_Input records_:
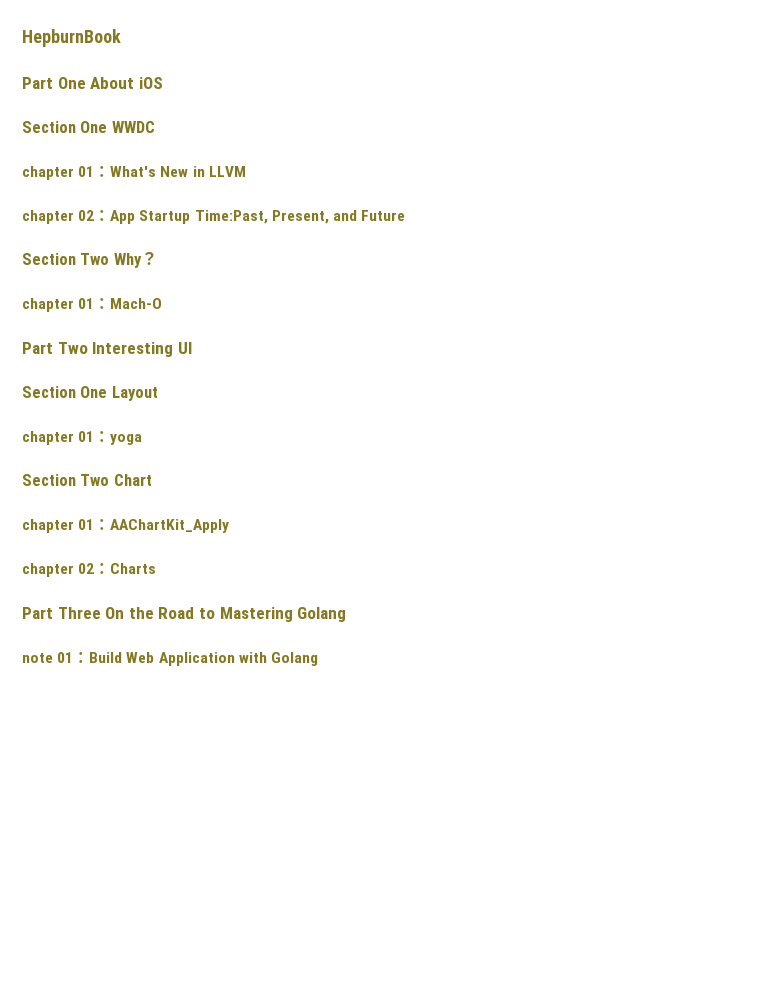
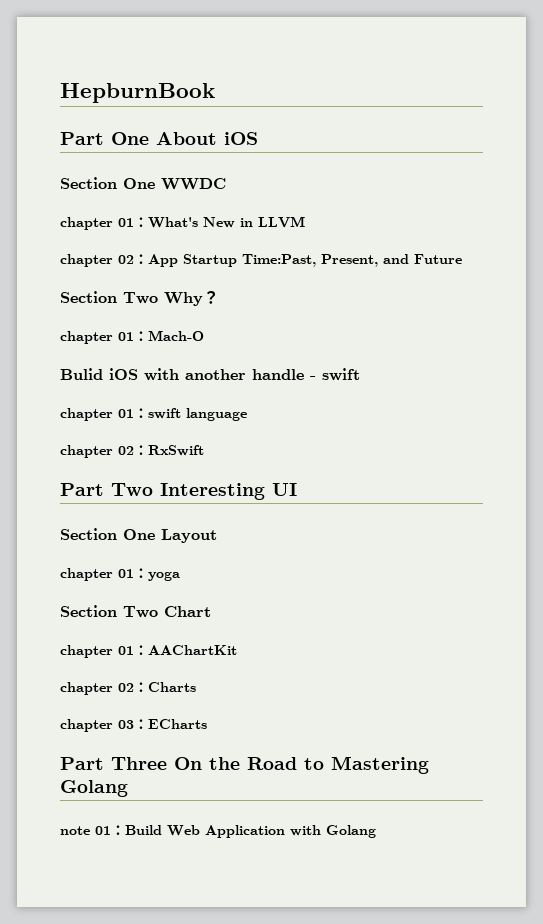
(163, 303) none -> [60,368,360,381] [60,408,247,421] [60,445,204,458] // Bulid iOS with another handle - swift // chapter 01：swift language // chapter 02：RxSwift
[110,519,230,533] AAChartKit_Apply -> [148,645,237,655] AAChartKit
(157, 568) none -> [60,719,207,732] // chapter 03：ECharts

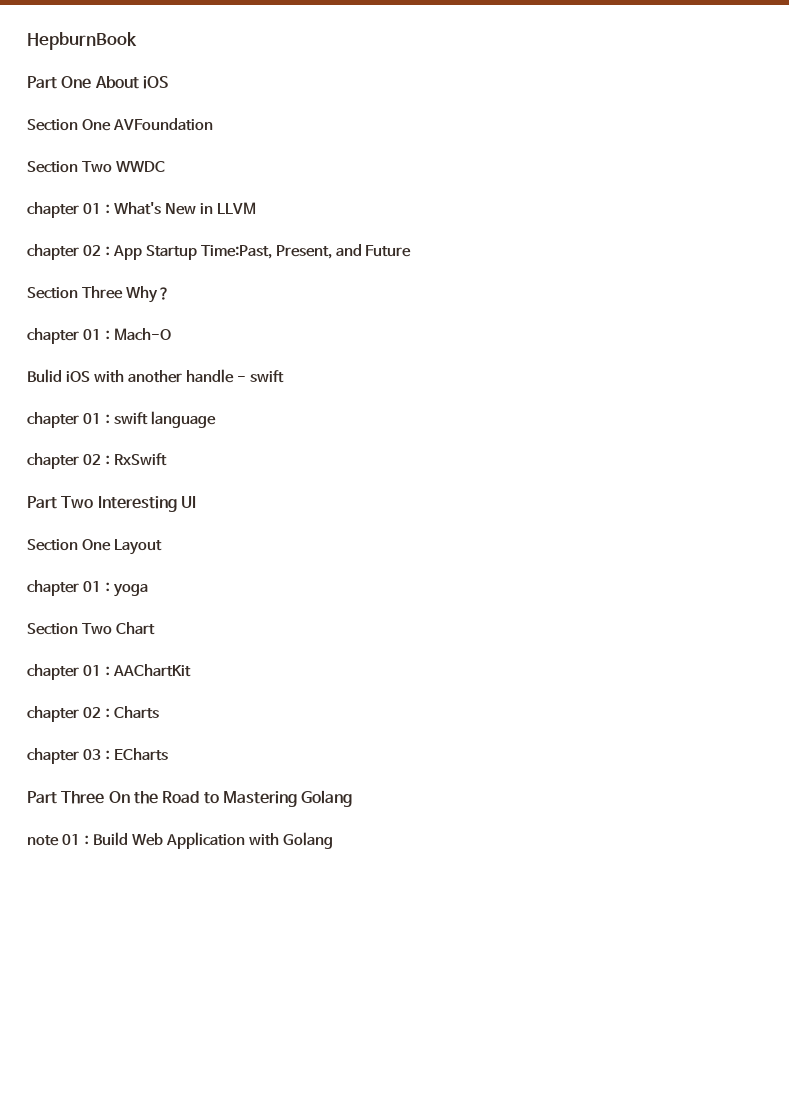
(155, 183) none -> [113,118,214,131] [27,161,113,173] AVFoundation // Section Two
[123,292,158,304] Two -> [82,286,124,299] Three

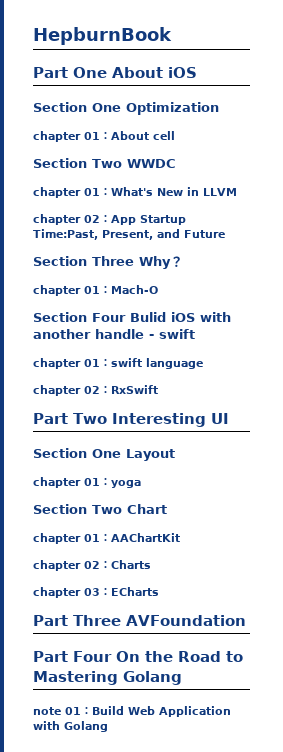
[113,118,214,131] AVFoundation -> [126,102,219,115] [33,131,175,142] Optimization // chapter 01：About cell
(171, 334) none -> [33,312,126,322] Section Four
(105, 797) none -> [126,615,246,626] [33,651,112,662] AVFoundation // Part Four

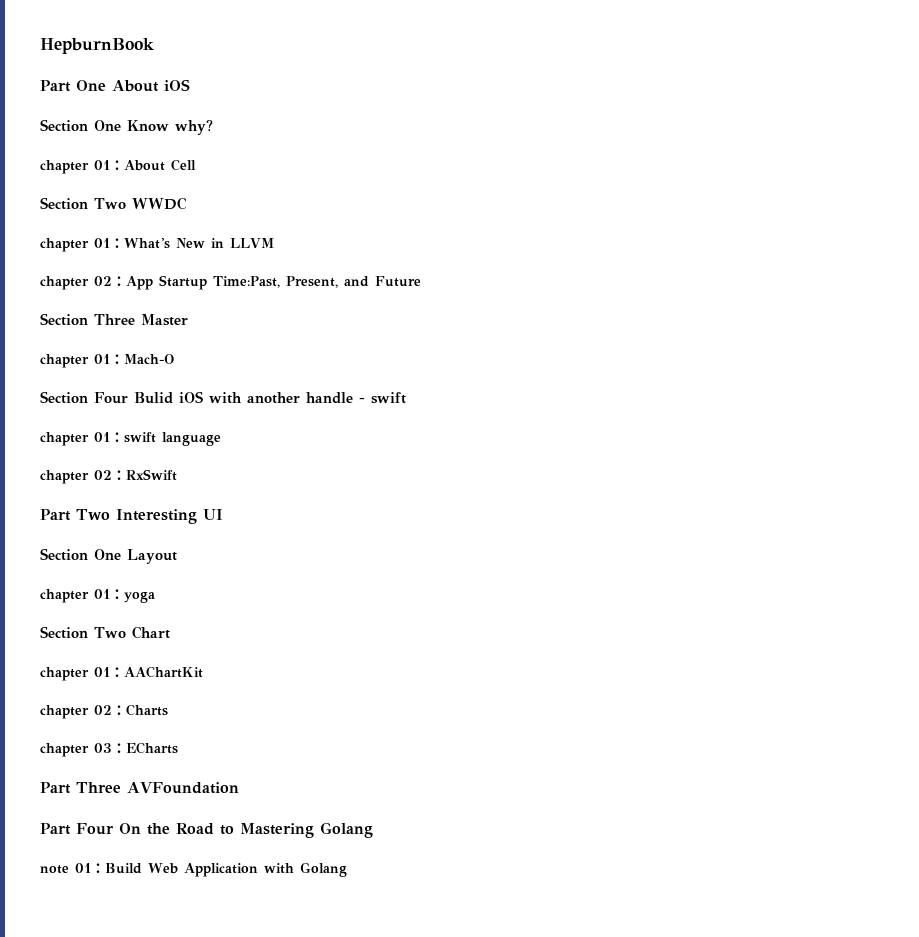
[126,102,219,115] Optimization -> [127,120,213,135] Know why?
[153,131,175,140] cell -> [171,159,196,171] Cell
[139,256,183,269] Why？ -> [141,314,188,326] Master

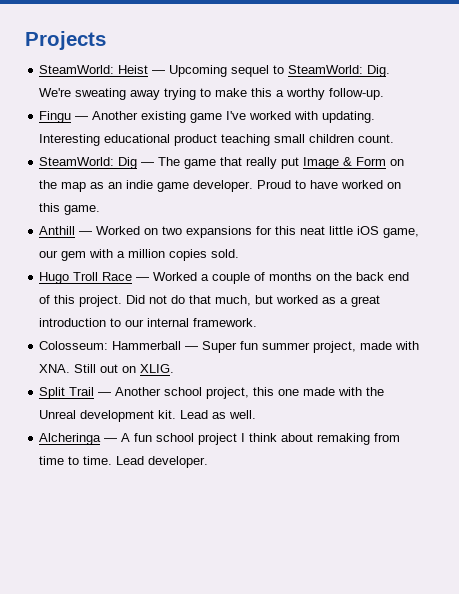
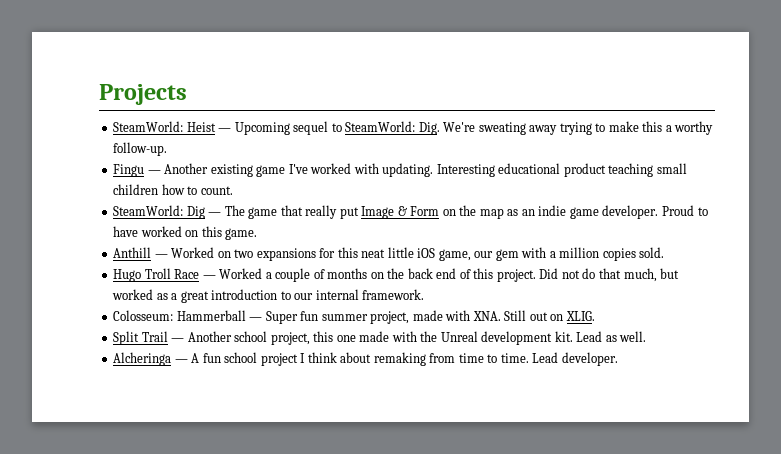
(355, 138) none -> [161,184,198,195] how to

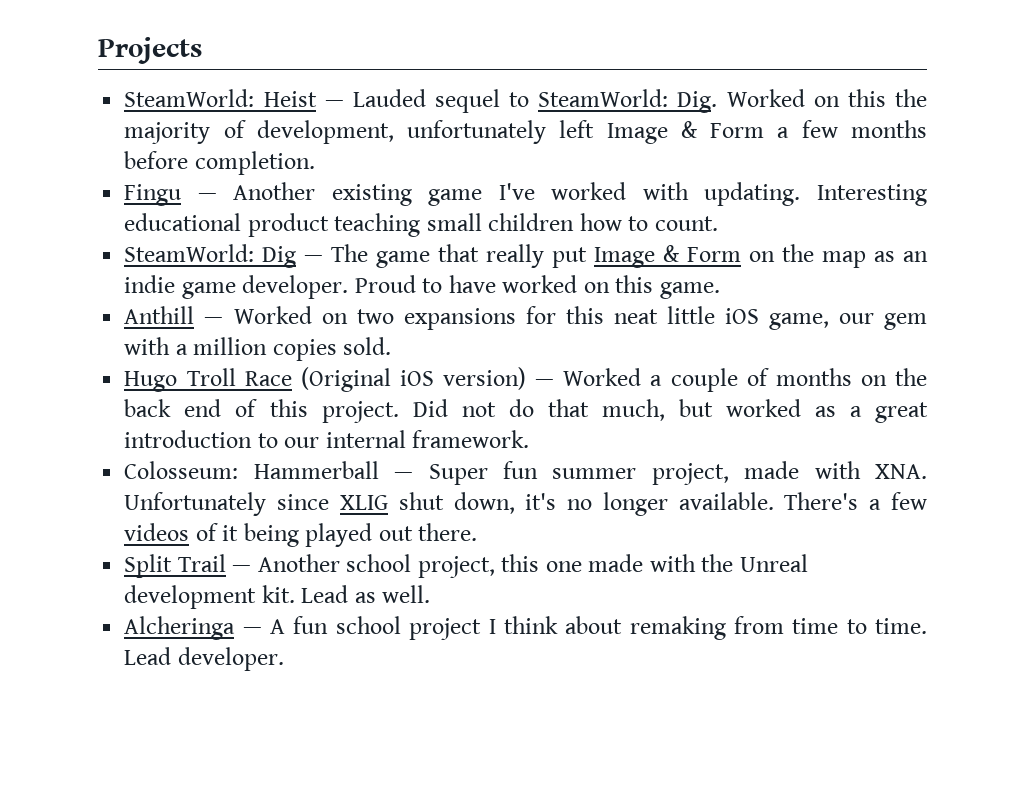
[234,122,290,135] Upcoming -> [352,89,426,107] Lauded
[443,121,714,135] [113,142,168,156] We're sweating away trying to make this a worthy follow-up. -> [726,89,927,107] [124,120,927,144] [124,151,315,175] Worked on this the majority of development, unfortunately left Image & Form a few months before completion.
(200, 274) none -> [300,367,527,392] (Original iOS version)
[504,310,595,321] Still out on XLIG. -> [124,492,927,516] [124,523,478,547] Unfortunately since XLIG shut down, it's no longer available. There's a few videos of it being played out there.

_Required action_: From the first line of the entries above down to the line holding "[234,122,290,135] Upcoming ->", quote each line exactly and nothing else, skipping pictures.

_Exercise solution_:
(163, 303) none -> [60,368,360,381] [60,408,247,421] [60,445,204,458] // Bulid iOS with another handle - swift // chapter 01：swift language // chapter 02：RxSwift
[110,519,230,533] AAChartKit_Apply -> [148,645,237,655] AAChartKit
(157, 568) none -> [60,719,207,732] // chapter 03：ECharts

(155, 183) none -> [113,118,214,131] [27,161,113,173] AVFoundation // Section Two
[123,292,158,304] Two -> [82,286,124,299] Three

[113,118,214,131] AVFoundation -> [126,102,219,115] [33,131,175,142] Optimization // chapter 01：About cell
(171, 334) none -> [33,312,126,322] Section Four
(105, 797) none -> [126,615,246,626] [33,651,112,662] AVFoundation // Part Four

[126,102,219,115] Optimization -> [127,120,213,135] Know why?
[153,131,175,140] cell -> [171,159,196,171] Cell
[139,256,183,269] Why？ -> [141,314,188,326] Master

(355, 138) none -> [161,184,198,195] how to

[234,122,290,135] Upcoming -> [352,89,426,107] Lauded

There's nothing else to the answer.